Jürg Capol, par ailleurs ancien fondeur olympique, coupe court à cette hypothèse: «Le public suisse sera présent en nombre, à hauteur de 70%. Ce qui est positif, car la Suisse n'a pas l'habitude d'accueillir le reste du temps les étapes classiques de Coupe du monde».
Cette réussite sur le plan de la billetterie auprès des locaux est liée aux efforts entrepris par l'organisation pour attirer les spectateurs alémaniques. «Nous avons fait une forte promotion à court terme sur le marché helvétique, en particulier en Suisse allemande», souffle Capol, qui deviendra directeur du nordique chez Swiss-Ski après les Mondiaux de biathlon.
Parmi les opérations: «des partenariats médias avec le Blick alémanique, une importante campagne d'affichage sur les principaux axes qui mènent à la station, avec un focus sur Zurich, et diverses activations menées par nos sponsors nationaux», détaille Jürg Capol.
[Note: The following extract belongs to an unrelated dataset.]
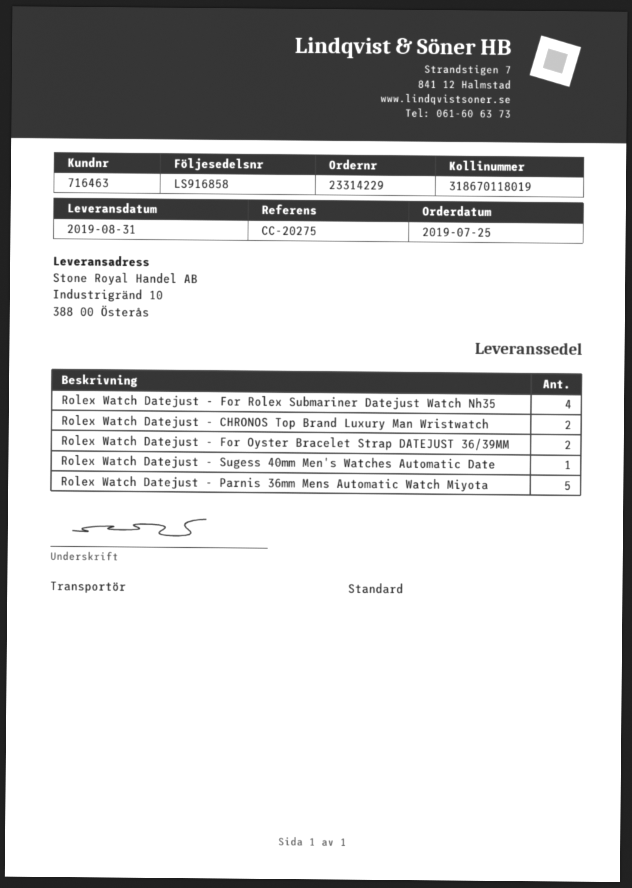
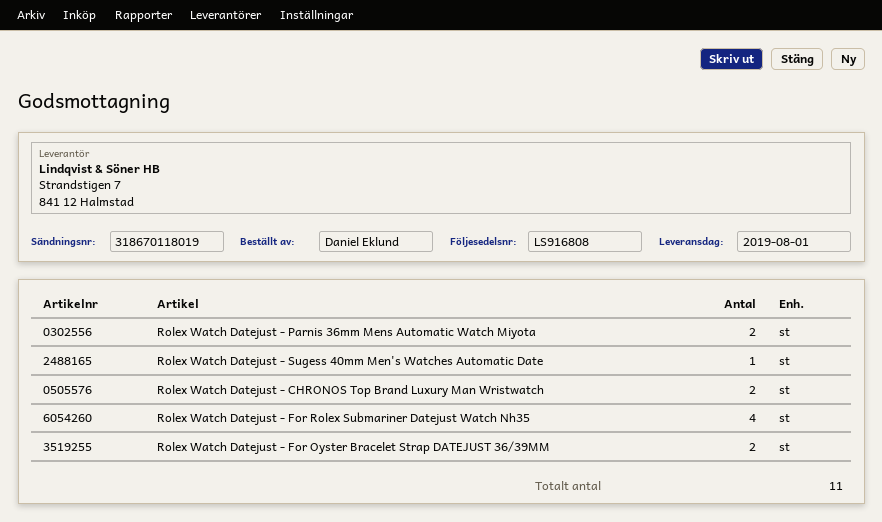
delivery note number: LS916858 -> LS916808
delivery date: 2019-08-31 -> 2019-08-01
Rolex Watch Datejust - Parnis 36mm Mens Automatic Watch Miyota: 5 -> 2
Mais les Mondiaux ont aussi pu compter sur la SRF, diffuseur officiel des épreuves, qui a réalisé un documentaire sur l'histoire du biathlon, et a couvert ces dernières semaines la préparation de l'événement dans l'émission «Sportnews» du dimanche soir.
Les Championnats du monde ont également reçu le soutien d'un certain Marco Odermatt qui, dans une vidéo promotionnelle parue sur les réseaux sociaux, s'est essayé au biathlon sous le regard bienveillant du spécialiste suisse Niklas Hartweg. Car même si, au niveau international, la discipline n'est pas gérée par la Fédération internationale de ski (FIS), elle l'est au niveau national par Swiss-Ski. Résultat pour le Nidwaldien: un deux sur cinq au tir debout à la carabine laser.
Cet engouement naissant pour le biathlon en Suisse va-t-il se prolonger et s'accroître? Un petit hic vient déjà contrecarrer les plans de développement. Car après avoir obtenu sa première étape sur le circuit mondial la saison dernière, et les Championnats du monde 2025 dans la foulée, de manière inattendue et peut-être trop rapide, nous avons récemment appris que Lenzerheide ne figurera pas au programme de la Coupe du monde l'hiver prochain.
Jürg Capol ne semble toutefois pas trop inquiet: «Lenzerheide a obtenu une étape IBU Cup prévue en décembre 2025. Et nous avons fait des demandes de Coupe du monde pour la période allant de 2026/2027 à 2029/2030». Les futurs calendriers seront dévoilés après les réunions du conseil de l'Union internationale de biathlon (IBU), tenues la semaine prochaine dans les Grisons.
Si la tendance pour les nouvelles étapes, ou celles peu emblématiques, est à l'alternance, une année sur deux voire trois, compte tenu du nombre de prétendants, Lenzerheide a un sérieux atout à faire valoir pour devenir à l'avenir une place forte du biathlon mondial: l'altitude. Alors que de nombreux sites d'Europe centrale se trouvent «en plaine», et sont impactés par le manque de neige, la Roland Arena, elle, culmine à 1 400 mètres. Seul le stade d'Antholz est plus haut.
Mais des courses de haut niveau organisées de façon régulière dans les Grisons ne suffiront pas à accroître l'intérêt de la discipline en Suisse. Le biathlon helvétique doit aussi compter sur les résultats de ses athlètes. Et cela tombe bien: ils ne cessent de s'améliorer depuis plusieurs années. Et même si, pour l'heure, Lena Haecki-Gross ne parvient pas à rééditer ses performances de l'hiver dernier, la Suisse peut aussi compter sur Amy Baserga et Niklas Hartweg, particulièrement en forme à Oberhof, Ruhpolding et Antholz ces dernières semaines, pour faire de ces Championnats du monde un immense succès sportif.
«L'équipe est prête, estime Jürg Capol, positif. La Suisse n'a jamais remporté de médailles aux Mondiaux. Mais pourquoi pas deux breloques à domicile cette année?»